» **ASSIGNMENT**
Copy, in full, each line of the material that holds the word "optional".
[GIVEN RECORDS Boundary: Start]
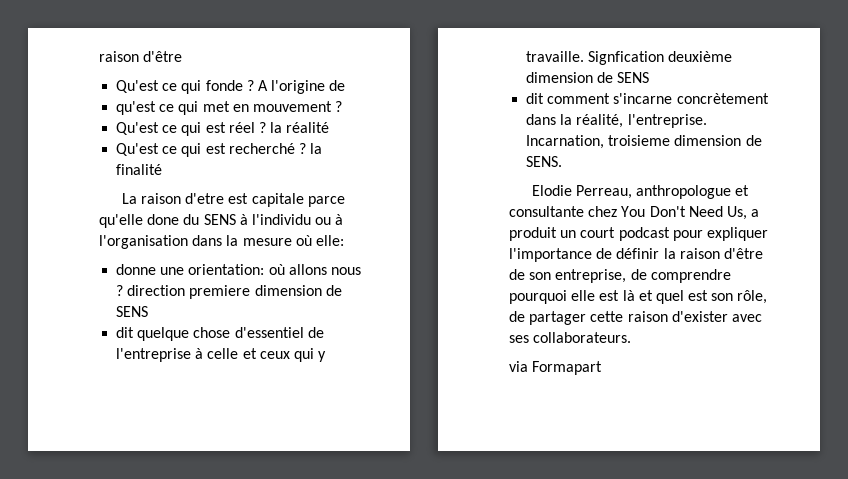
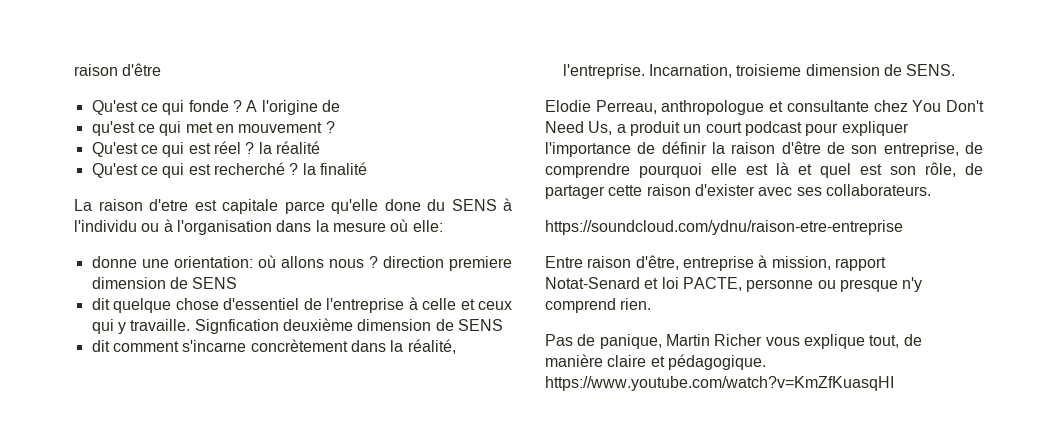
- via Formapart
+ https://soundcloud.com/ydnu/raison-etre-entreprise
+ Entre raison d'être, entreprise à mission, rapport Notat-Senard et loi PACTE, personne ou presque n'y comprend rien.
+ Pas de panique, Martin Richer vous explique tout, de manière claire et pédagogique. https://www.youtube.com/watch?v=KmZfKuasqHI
[GIVEN RECORDS Boundary: End]
[GIVEN RECORDS Boundary: Start]
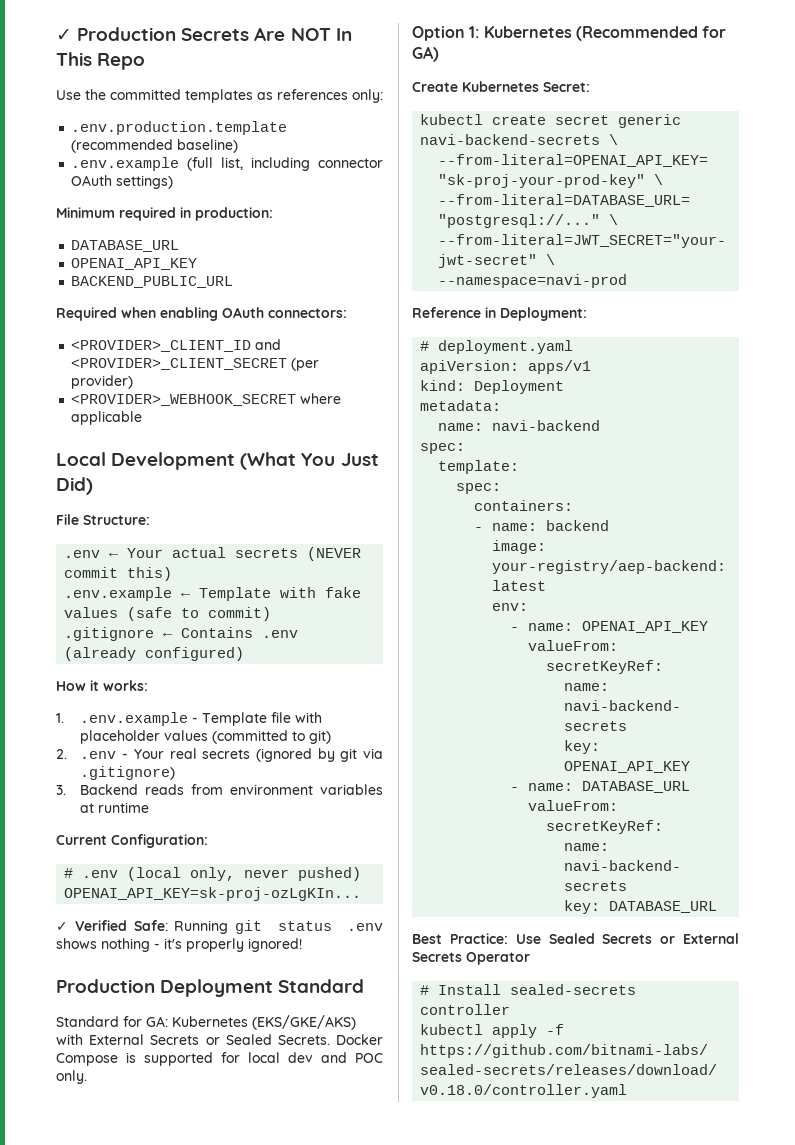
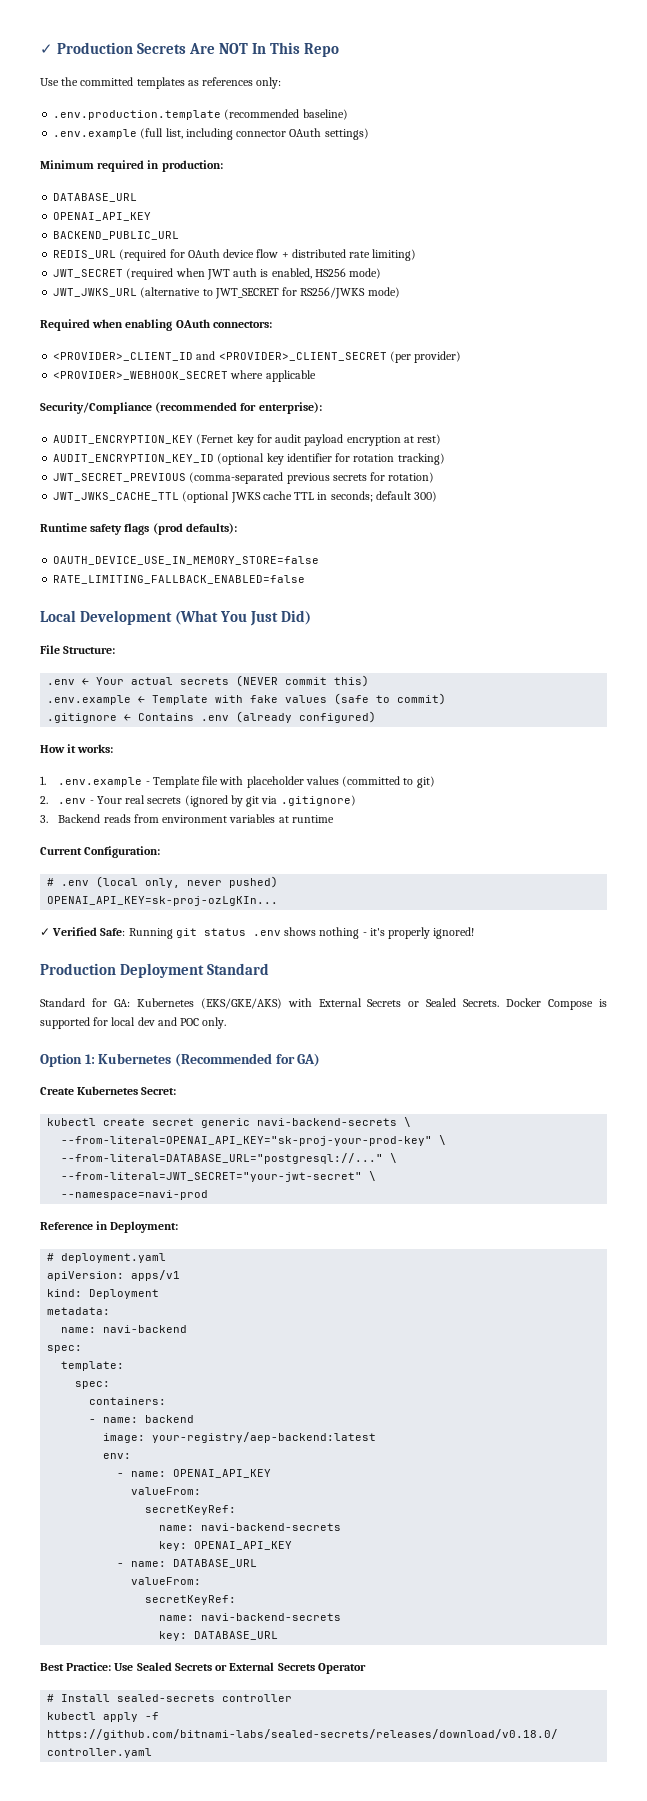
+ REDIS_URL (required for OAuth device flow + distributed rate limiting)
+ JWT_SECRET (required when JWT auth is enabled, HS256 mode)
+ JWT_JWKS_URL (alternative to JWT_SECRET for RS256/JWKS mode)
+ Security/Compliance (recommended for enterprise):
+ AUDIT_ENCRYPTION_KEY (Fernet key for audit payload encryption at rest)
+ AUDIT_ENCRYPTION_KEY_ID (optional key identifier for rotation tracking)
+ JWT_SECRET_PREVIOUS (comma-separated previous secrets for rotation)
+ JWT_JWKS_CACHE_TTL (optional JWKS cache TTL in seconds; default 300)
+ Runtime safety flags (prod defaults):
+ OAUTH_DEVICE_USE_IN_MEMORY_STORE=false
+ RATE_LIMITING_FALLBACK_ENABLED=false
[GIVEN RECORDS Boundary: End]
» **FINISHED TASK**
+ AUDIT_ENCRYPTION_KEY_ID (optional key identifier for rotation tracking)
+ JWT_JWKS_CACHE_TTL (optional JWKS cache TTL in seconds; default 300)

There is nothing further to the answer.